Shelley Wettenhall:Kaye, the figures that you mentioned from 23,000 up to 70,000 of income for retirees, that's a very wide breadth of numbers. What's the amount of money that people need to have as an income per annum to live a comfortable life in retirement?
Kaye Fallick: Well, Shelley, that just depends. The range is the range, because if we assume someone is living in a suburb like a Cremorne or a Melbourne or in a Brisbane, and they've been working and receiving an income of about 100,000, and they're living in a $2 million home, their living expenses, what they used to, it's quite high. And depending on what they've saved, or they can manage their super or manage their asset, their house, they may be able to live on 60,000. 75 is a lot of money, but if we go back to the age pension numbers, we know that singles are having to live on 24,000 a year and couples on around 36,000. That's doable, but it's not desirable.
Shelley Wettenhall: Definitely.
Josh Funder: And, Kaye, I absolutely agree that we need to reduce the complexity of the system. The retirement income reviews just set out three pillars of retirement, pension, superannuation and voluntary saving, including home equity. Now, for most Australians who have worked all their lives, been really diligent savers, done their tax every year, paid off their home, and contributed to super, we can't have it that retirement's more complex, and retirement, you're losing your benefits or you're losing your confidence in your ability to navigate retirement. We've got to make it simple. How do we, with all your experience in calculators, in transparency, in reducing 68-page PDSs to be able to make sense to real retirees, how do we say that in retirement you've got three pillars, you can have confidence in your future? How do we get retirees to that situation where they can have confidence in their retirement?

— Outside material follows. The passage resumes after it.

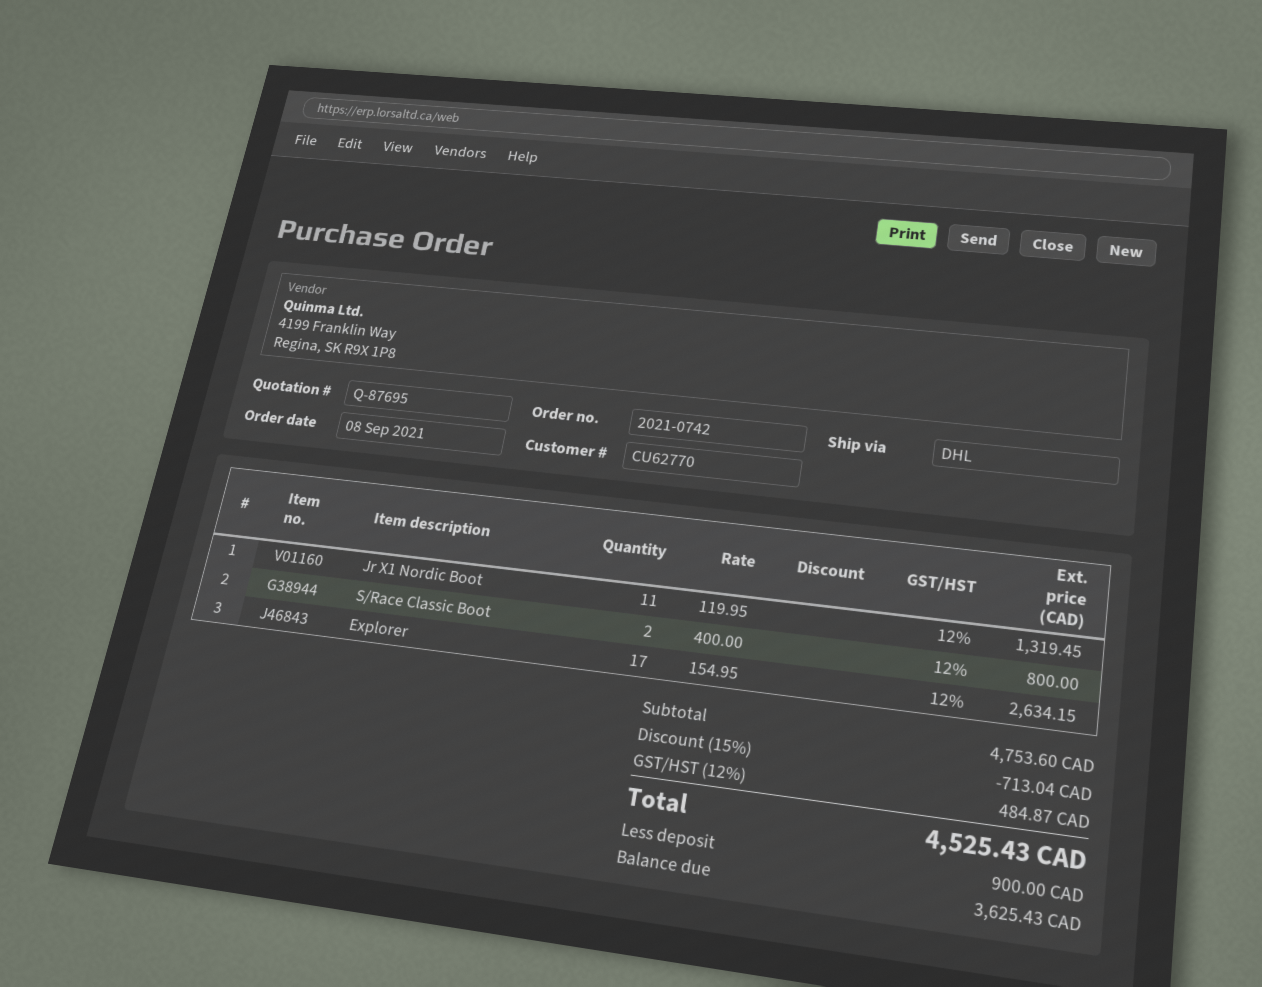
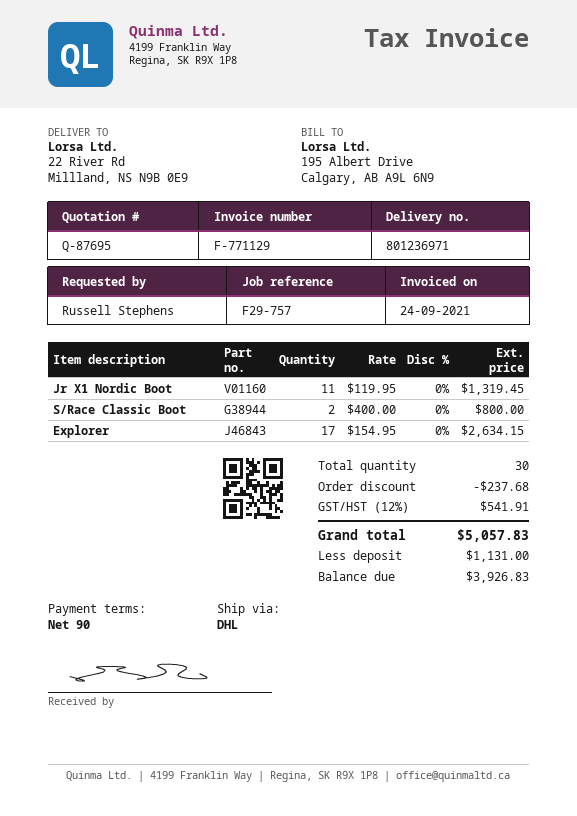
discount: 713.04 -> 237.68
tax: 12% = 484.87 -> 12% = 541.91
total: 4525.43 -> 5057.83
deposit: 900.00 -> 1131.00
balance: 3625.43 -> 3926.83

Kaye Fallick: Well, Josh, there is no silver bullet and there is no one answer. The first response from me will always be, knowledge is power, and there is some general information available to all of us that we must read and we must care about. We must talk to... If we're in a super fund, we must make an appointment with the financial advisor, which generally is free for that first appointment, to get a grip on what our situation is. We must run a budget and know how much we spend. Most people don't. There's no point in getting to retirement and figuring out you spend more than you earn. That's too late by then. I think making an appointment with the Centrelink FISO is a super smart idea, using the government website tools, coming to people, like Household Capital, and saying, "Have you got any videos? Have you got any seminars? Give me information. Let me learn about this." We're doing it, staying connected, some Q&A seminars, but a whole bunch of people are doing this stuff. And I think we have to become our own retirement advocates and activists and demand information from everybody we deal with and get real about understanding it.
Josh Funder: Kaye, we're out of time, but that clarion call to make sure that we can help each retiree be the champion of their own retirement is absolutely spot on. And thank you for your contribution to the 2020 Household Capital Third Pillar Forum.
Kaye Fallick: My pleasure. And over to you to do the hard work.
Josh Funder: Thanks again, Kaye.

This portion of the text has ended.